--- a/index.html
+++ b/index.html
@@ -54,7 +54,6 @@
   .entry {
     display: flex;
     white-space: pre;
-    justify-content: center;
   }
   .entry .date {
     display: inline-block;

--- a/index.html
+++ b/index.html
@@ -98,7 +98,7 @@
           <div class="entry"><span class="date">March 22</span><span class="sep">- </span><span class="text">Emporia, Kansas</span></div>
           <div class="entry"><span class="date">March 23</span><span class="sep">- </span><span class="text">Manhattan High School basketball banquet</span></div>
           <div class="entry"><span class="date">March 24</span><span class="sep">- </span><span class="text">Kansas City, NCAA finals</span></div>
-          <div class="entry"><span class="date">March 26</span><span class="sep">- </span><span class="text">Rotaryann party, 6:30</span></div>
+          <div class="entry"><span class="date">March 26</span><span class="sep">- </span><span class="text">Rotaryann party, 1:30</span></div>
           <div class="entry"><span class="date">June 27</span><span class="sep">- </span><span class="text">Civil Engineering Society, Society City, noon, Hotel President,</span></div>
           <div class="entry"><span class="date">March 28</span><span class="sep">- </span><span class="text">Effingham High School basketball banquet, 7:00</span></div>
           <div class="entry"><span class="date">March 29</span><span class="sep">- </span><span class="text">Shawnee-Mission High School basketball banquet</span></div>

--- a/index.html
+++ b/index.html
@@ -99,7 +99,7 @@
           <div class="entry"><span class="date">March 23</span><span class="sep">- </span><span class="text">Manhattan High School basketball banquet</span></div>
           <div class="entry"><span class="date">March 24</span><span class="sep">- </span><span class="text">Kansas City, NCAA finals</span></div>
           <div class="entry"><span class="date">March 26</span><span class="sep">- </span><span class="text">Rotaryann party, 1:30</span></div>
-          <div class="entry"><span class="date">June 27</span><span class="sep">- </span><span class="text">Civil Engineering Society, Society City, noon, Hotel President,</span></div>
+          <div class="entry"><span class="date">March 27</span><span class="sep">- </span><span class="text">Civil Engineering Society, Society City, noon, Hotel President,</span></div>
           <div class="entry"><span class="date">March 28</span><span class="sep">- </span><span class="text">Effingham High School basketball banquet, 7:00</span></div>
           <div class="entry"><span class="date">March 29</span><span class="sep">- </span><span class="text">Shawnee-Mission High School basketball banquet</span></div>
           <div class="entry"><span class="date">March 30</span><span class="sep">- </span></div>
++++++++++++++++++++
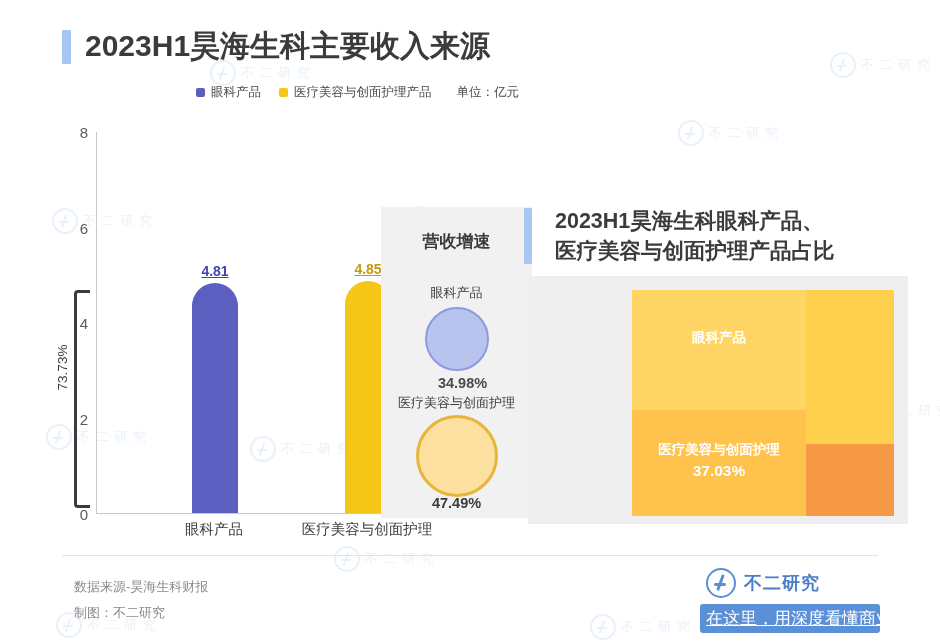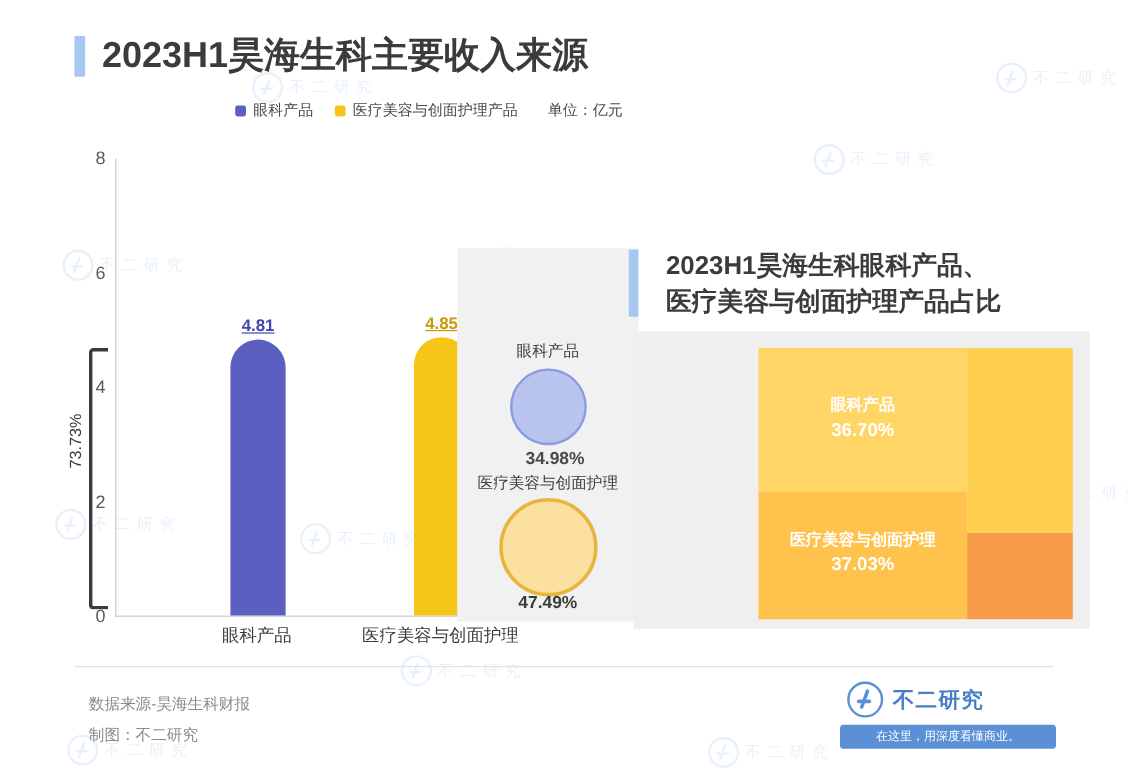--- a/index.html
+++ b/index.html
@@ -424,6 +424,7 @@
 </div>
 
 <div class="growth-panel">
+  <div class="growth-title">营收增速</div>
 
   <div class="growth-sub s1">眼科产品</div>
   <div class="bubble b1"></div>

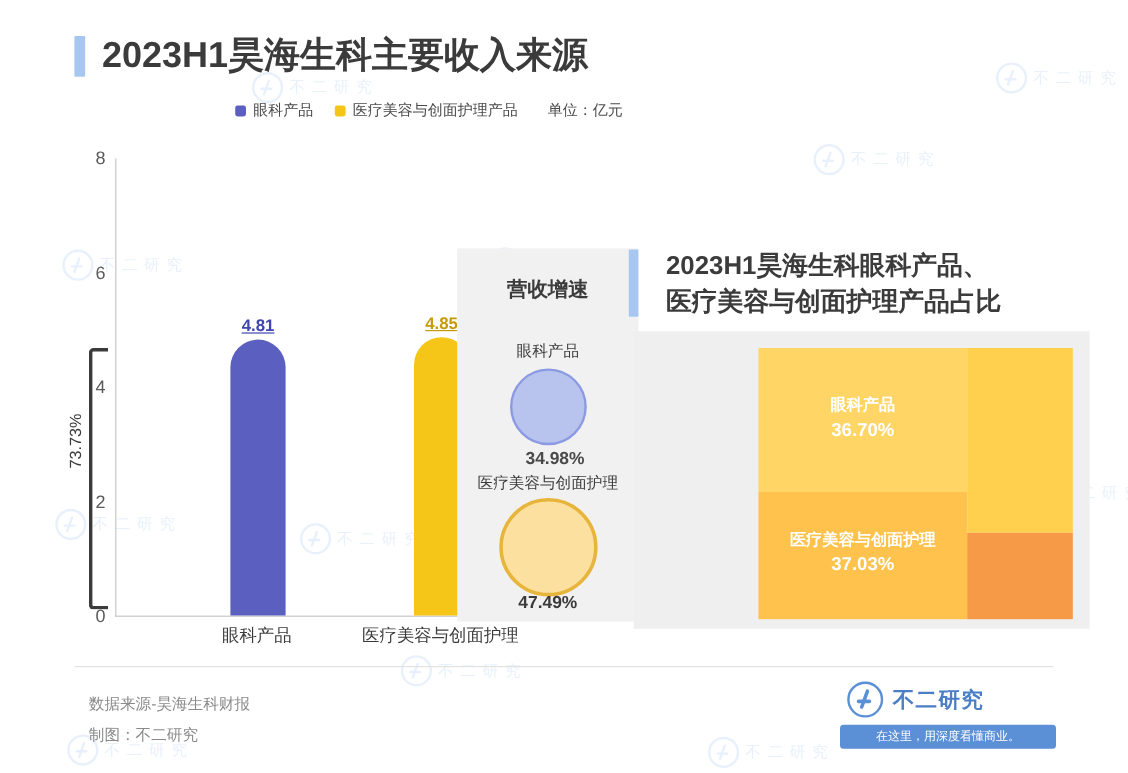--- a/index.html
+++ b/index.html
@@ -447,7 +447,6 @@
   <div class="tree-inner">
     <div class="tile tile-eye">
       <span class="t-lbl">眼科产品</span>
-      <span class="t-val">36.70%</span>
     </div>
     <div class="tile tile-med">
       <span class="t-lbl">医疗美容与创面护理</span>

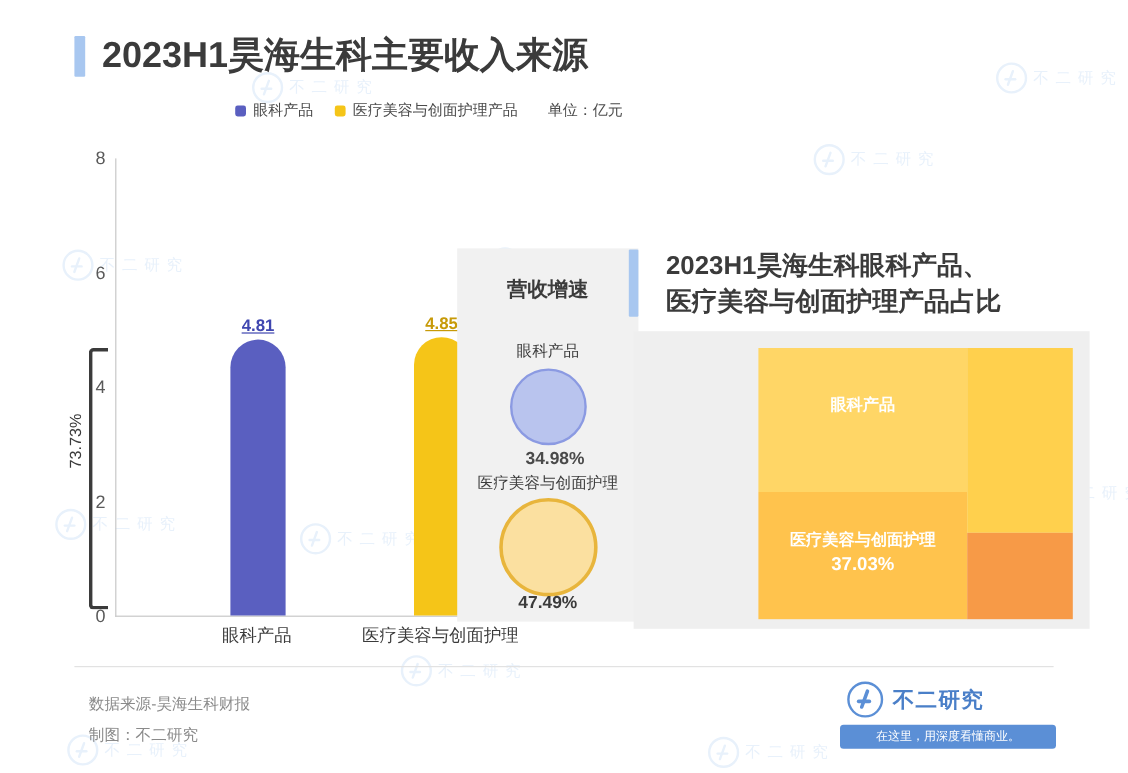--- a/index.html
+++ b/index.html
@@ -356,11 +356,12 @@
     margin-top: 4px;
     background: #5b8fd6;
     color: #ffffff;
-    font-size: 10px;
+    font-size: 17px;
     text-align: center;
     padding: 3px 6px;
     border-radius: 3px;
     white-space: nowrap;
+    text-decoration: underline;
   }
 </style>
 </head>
++++++++++++++++++++
● **Directions**
Pick every line of the data that includes the string "center".

● **Expected answer**
-    justify-content: center;
     text-align: center;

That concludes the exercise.